From the outset, we knew that the QA tool should be usable by anyone on the team, without complicated technical configuration. This made a web-based tool an obvious choice - coordinating python scripts even between engineers using uniform operating systems and dev environments can be a pain; so trying to enforce that for the entire team would be a losing battle. This also necessitated some kind of server hosting - for us AWS - to keep the site up 24/7.
We also knew that we would need to build tools to easily pipeline a model from completed training to evaluation. At 8-12 experiments per engineer, relying on a complicated set of manual instructions to perform basic QA would quickly become a bottleneck. We were especially concerned with avoiding a buildup of experiments "waiting for evaluation"; so making the model pipeline seamless, alongside an easy-to-use website, would remove any blockers beyond simply person-time to listen to the audio.
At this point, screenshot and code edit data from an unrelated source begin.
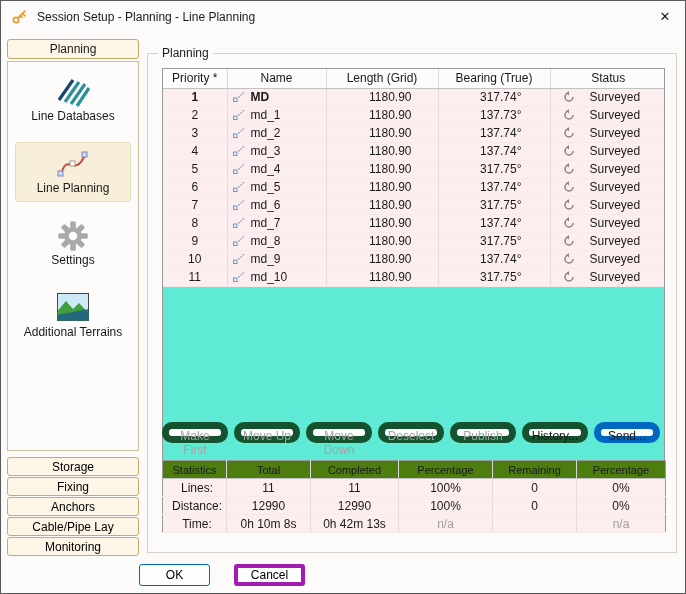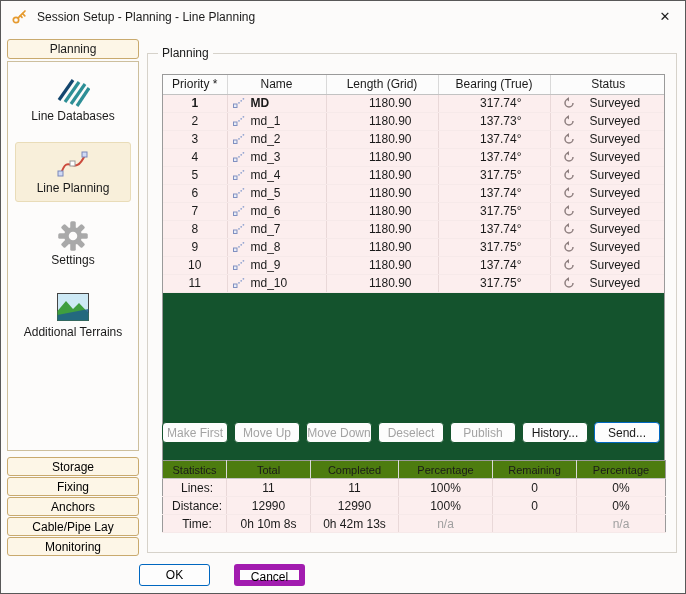--- a/index.html
+++ b/index.html
@@ -58,22 +58,22 @@
   
   .main-group {
     position: absolute; left: 146px; top: 52px; width: 530px; height: 500px;
     border: 1px solid #d6d2ca;
   }
   .main-legend {
     position: absolute; top: -8px; left: 10px;
     background: #fcfbfa; padding: 0 4px; font-size: 12px;
   }
   .table-area {
-    position: absolute; left: 14px; top: 20px; width: 503px; height: 420px;
-    border: 1px solid #9a9a9a; background: #14532d; overflow: hidden;
+    position: absolute; left: 14px; top: 14px; width: 503px; height: 420px;
+    border: 1px solid #9a9a9a; background: #5eead4; overflow: hidden;
   }
   table.lines { border-collapse: collapse; width: 100%; table-layout: fixed; }
   table.lines th {
     height: 19px; font-weight: normal; background: #fcfcfc;
     border-right: 1px solid #d9d9d9; border-bottom: 1px solid #c2c2c2;
     font-size: 12px; cursor: pointer;
   }
   table.lines th:last-child { border-right: none; }
   table.lines td {
     height: 18px; background: #fceeee;
@@ -85,21 +85,21 @@
   td.c-len { text-align: right; padding-right: 26px; }
   td.c-bear { text-align: right; padding-right: 28px; }
   .cell-flex { display: flex; align-items: flex-start; gap: 5px; padding-left: 5px; }
   .status-flex { display: flex; align-items: center; gap: 14px; padding-left: 12px; }
   .mini { display: inline-flex; width: 13px; height: 12px; flex: 0 0 auto; }
   .b { font-weight: bold; }
   
   .actions { position: absolute; left: 14px; top: 368px; display: flex; gap: 6px; }
   .act-btn {
     width: 66px; height: 21px; background: #fdfdfd;
-    border: 1px solid #14532d; border-radius: 4px;
+    border: 7px solid #14532d; border-radius: 10px;
     font-size: 12px; font-family: inherit; color: #1a1a1a; cursor: pointer;
   }
   .act-btn:disabled { color: #a3a3a3; cursor: default; }
   .act-btn.focused { border-color: #0067c0; }
   
   table.stats {
     position: absolute; left: 14px; top: 406px;
     border-collapse: collapse; table-layout: fixed; width: 503px;
     border: 1px solid #9a9a9a;
   }
@@ -116,21 +116,21 @@
   table.stats th:last-child, table.stats td:last-child { border-right: none; }
   td.stat-label { text-align: left; padding-left: 5px; }
   .muted { color: #a0a0a0; }
   
   .footer-btn {
     position: absolute; top: 563px; width: 71px; height: 22px;
     background: #fdfdfd; border-radius: 3px; font-size: 12px;
     font-family: inherit; cursor: pointer;
   }
   .ok-btn { left: 138px; border: 1px solid #0067c0; }
-  .cancel-btn { left: 233px; border: 6px solid #a21caf; }
+  .cancel-btn { left: 233px; border: 4px solid #a21caf; }
 </style>
 </head>
 <body>
 
 <div class="dialog">
 
   <div class="titlebar">
     <span class="title-icon" id="title-icon">
         <svg width="17" height="17" viewBox="0 0 17 17">
           <g stroke="#e59a2f" stroke-width="1.7" fill="none" stroke-linecap="round">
REQUIREMENTS WE DISCOVERED ALONG THE WAY
During initial use of the QA tool, we found ourselves constantly wanting more information about our results. For example, we always have at least two individuals evaluate each model - and we had several occurrences where two models seemed equal at first glance, but each evaluator ultimately thought there was a clear, but different, winner. Dividing out results by evaluator would isolate those cases - do all annotators agree, or is there variance - but still require a debrief to understand why the annotators disagreed.
Since this debrief takes up valuable in-person time, we looked for a way to quickly understand these kinds of discrepancies, and found that adding in multiple dimensions for evaluation helped significantly. Some evaluators are very sensitive to high frequency noise, and will choose the lower noise model as the winner in all cases; others care less about noise and more about intelligibility, such that any distortion which decreased the evaluator's understanding caused that model to lose.
In addition, listening to a clip repeatedly can improve an evaluator's understanding of the clip's contents, which can change their opinion - often by causing them to understand the clip more easily and so mark down intelligibility issues less harshly. This is particularly a problem since the two model outputs (based on the same input clip) are listened to serially, so the second clip can get an automatic advantage. A quick fix was to randomize the order of each model's output onscreen, to average out that advantage over time.
We also found some instances where, even though one model was better than another in the average case, it would have rare but particularly bad failure modes which prevented us from using it in production. In other cases, even bad models could sometimes outshine their competitors on certain clips. All such instances are interesting, so we added a note-recording functionality to the tool, which would save pairs of clips along with a brief description from the annotator on why those clips were saved. When comparing models, we would both examine the evaluation statistics, and read through all of the notes to find outlier behavior.
THE QA TOOL
As you can see above, our QA tool displays a head-to-head comparison between a new experiment and a baseline model, to help determine which model produces better audio outputs.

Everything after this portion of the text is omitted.